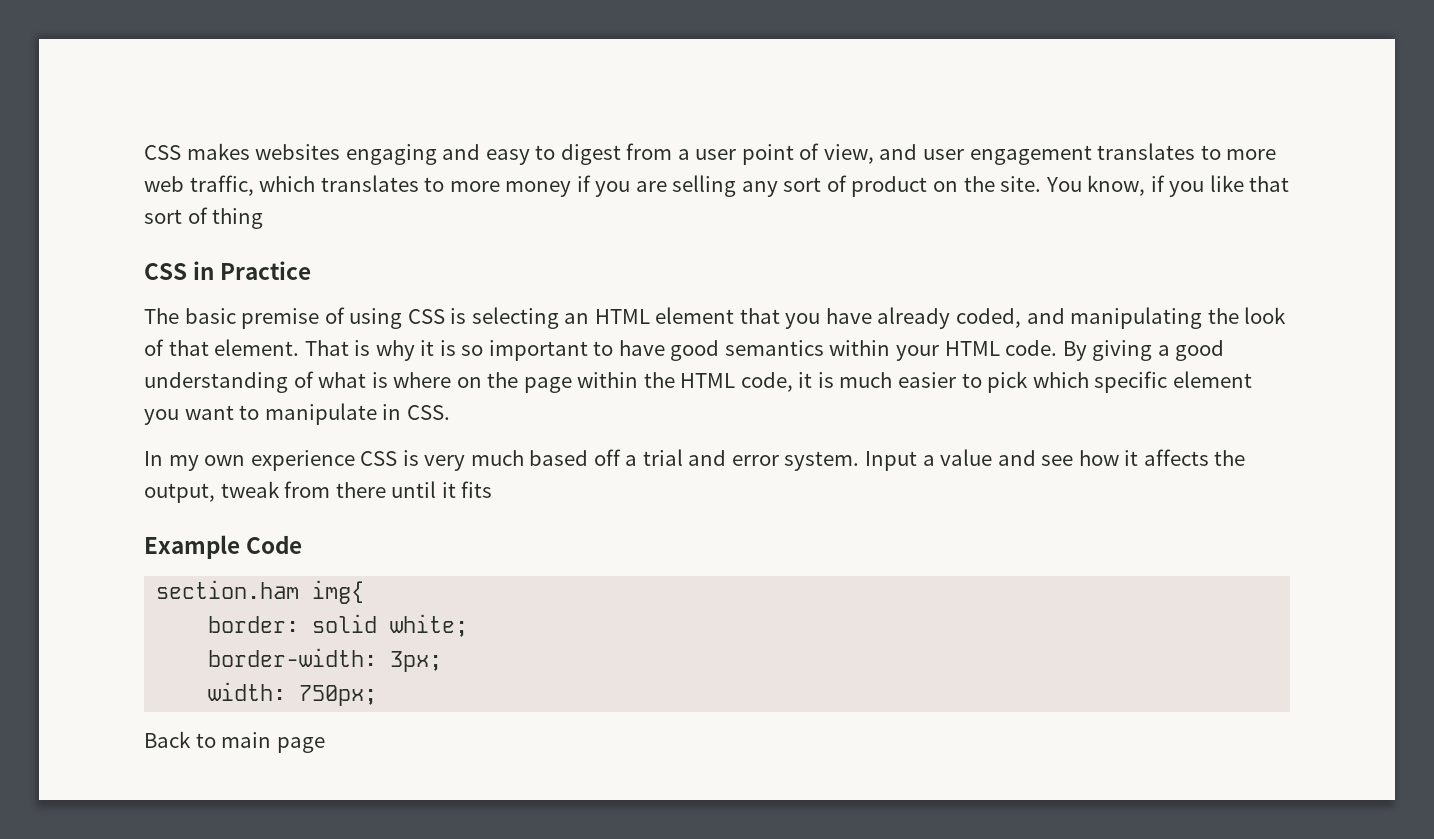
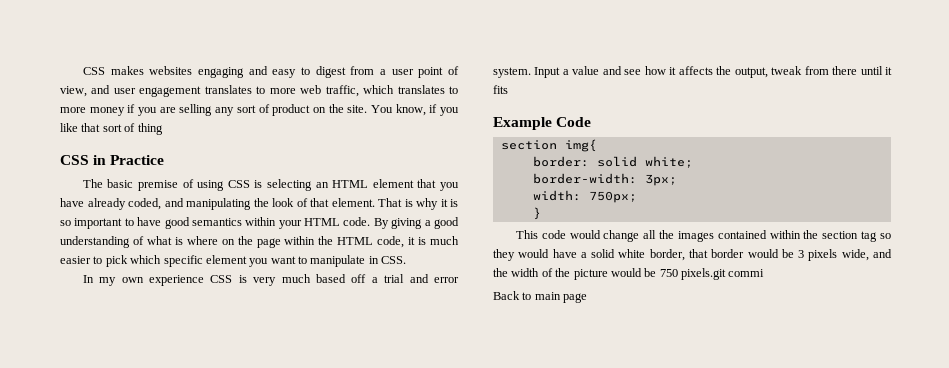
- section.ham img{
+ section img{
+ }
+ This code would change all the images contained within the section tag so they would have a solid white border, that border would be 3 pixels wide, and the width of the picture would be 750 pixels.git commi

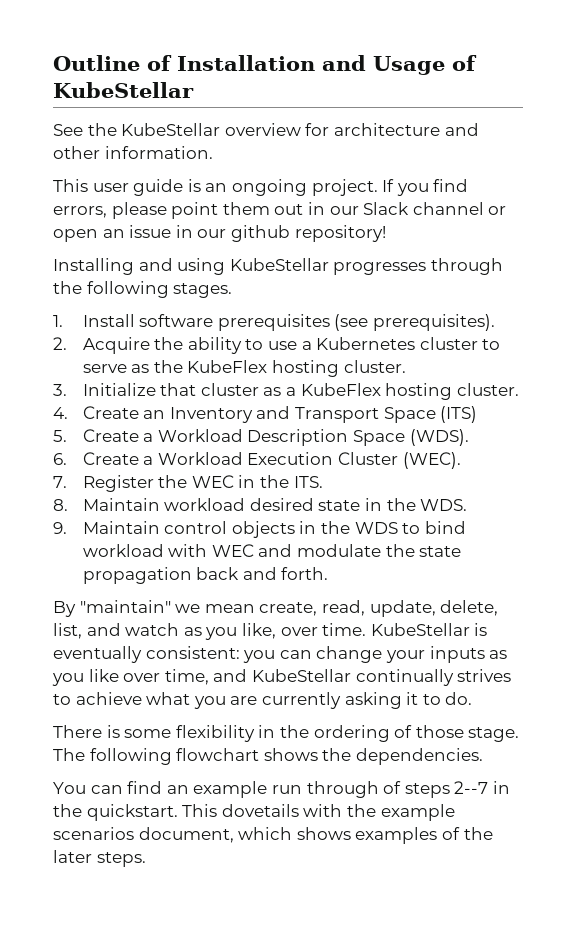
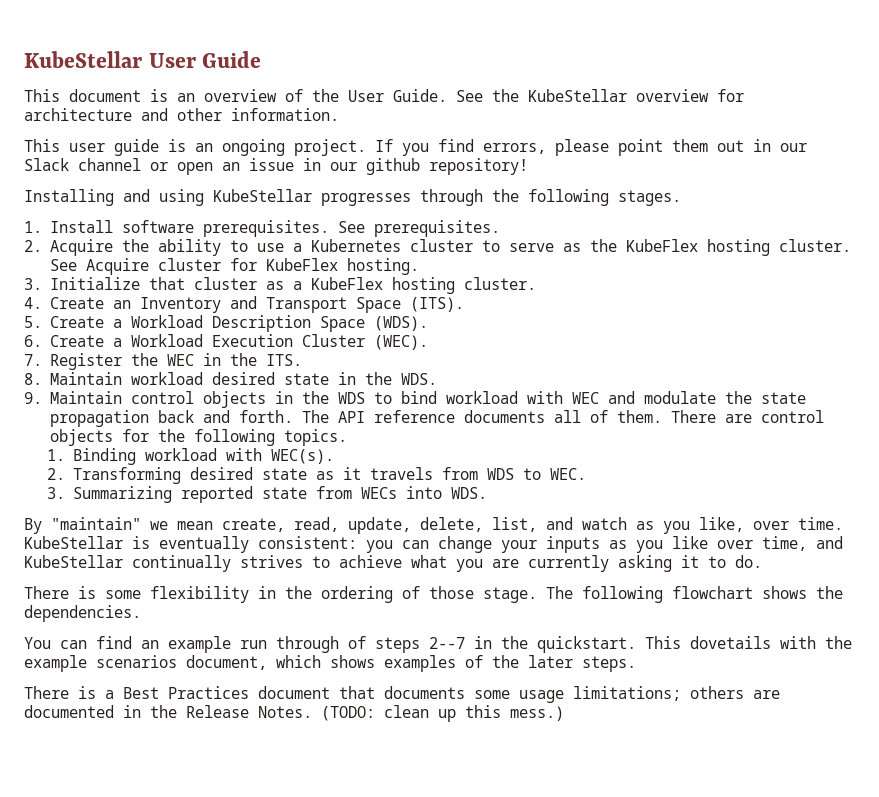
- Outline of Installation and Usage of KubeStellar
- See the KubeStellar overview for architecture and other information.
+ KubeStellar User Guide
+ This document is an overview of the User Guide. See the KubeStellar overview for architecture and other information.
- 1. Install software prerequisites (see prerequisites).
+ 1. Install software prerequisites. See prerequisites.
+ See Acquire cluster for KubeFlex hosting.
- 4. Create an Inventory and Transport Space (ITS)
+ 4. Create an Inventory and Transport Space (ITS).
+ The API reference documents all of them. There are control objects for the following topics.
+ 1. Binding workload with WEC(s).
+ 2. Transforming desired state as it travels from WDS to WEC.
+ 3. Summarizing reported state from WECs into WDS.
+ There is a Best Practices document that documents some usage limitations; others are documented in the Release Notes. (TODO: clean up this mess.)

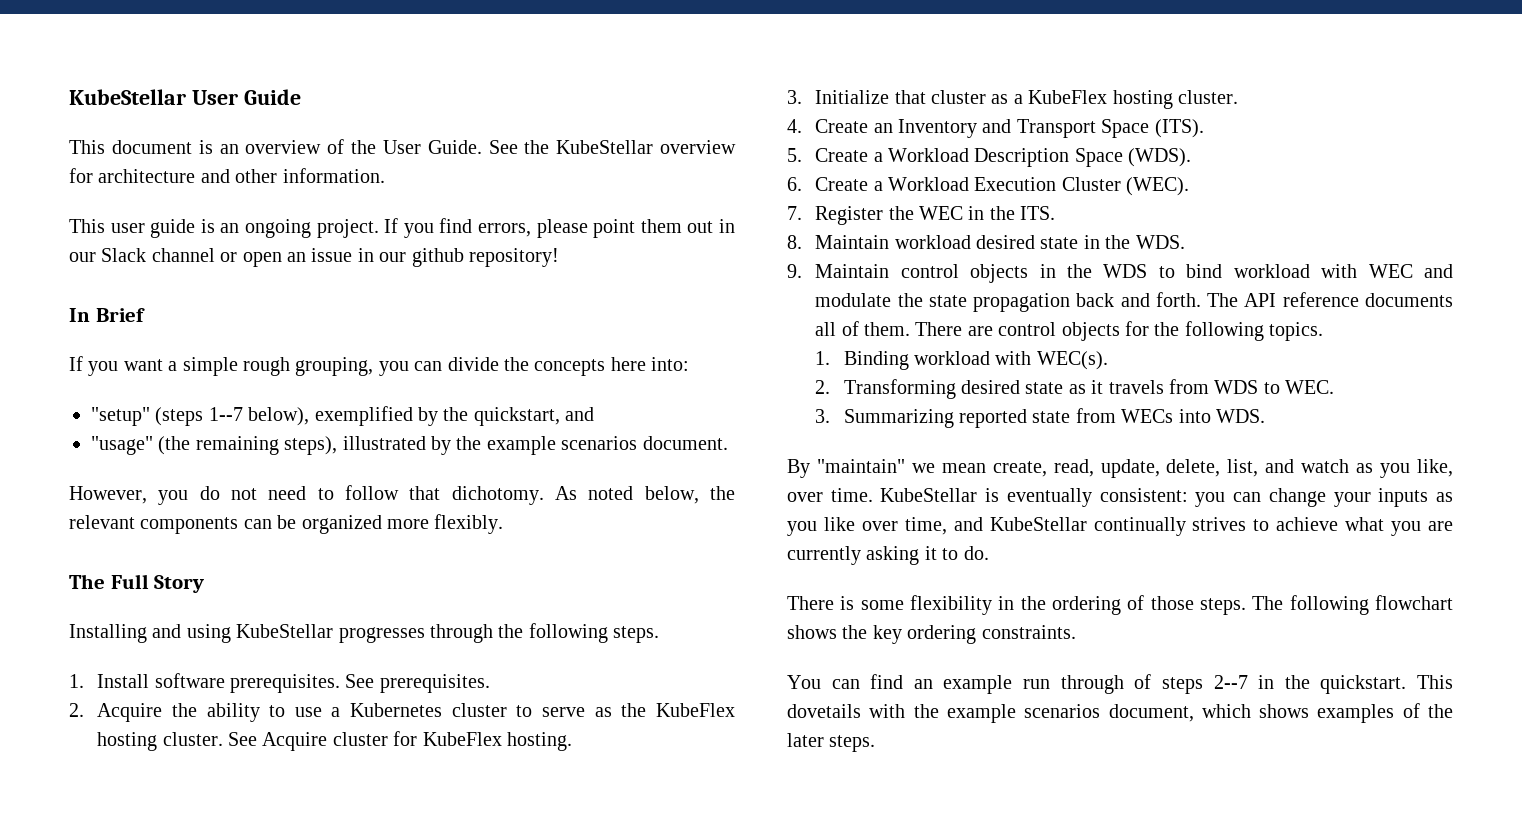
+ In Brief
+ If you want a simple rough grouping, you can divide the concepts here into:
+ "setup" (steps 1--7 below), exemplified by the quickstart, and
+ "usage" (the remaining steps), illustrated by the example scenarios document.
+ However, you do not need to follow that dichotomy. As noted below, the relevant components can be organized more flexibly.
+ The Full Story
- Installing and using KubeStellar progresses through the following stages.
+ Installing and using KubeStellar progresses through the following steps.
- There is some flexibility in the ordering of those stage.
+ There is some flexibility in the ordering of those steps.
- The following flowchart shows the dependencies.
+ The following flowchart shows the key ordering constraints.
- There is a Best Practices document that documents some usage limitations; others are documented in the Release Notes. (TODO: clean up this mess.)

────────

Work instructions: Your response should hold only an exact copy of the lines above, from the one containing "- Installing and" through the end of the entries.

Solution to this problem:
- Installing and using KubeStellar progresses through the following stages.
+ Installing and using KubeStellar progresses through the following steps.
- There is some flexibility in the ordering of those stage.
+ There is some flexibility in the ordering of those steps.
- The following flowchart shows the dependencies.
+ The following flowchart shows the key ordering constraints.
- There is a Best Practices document that documents some usage limitations; others are documented in the Release Notes. (TODO: clean up this mess.)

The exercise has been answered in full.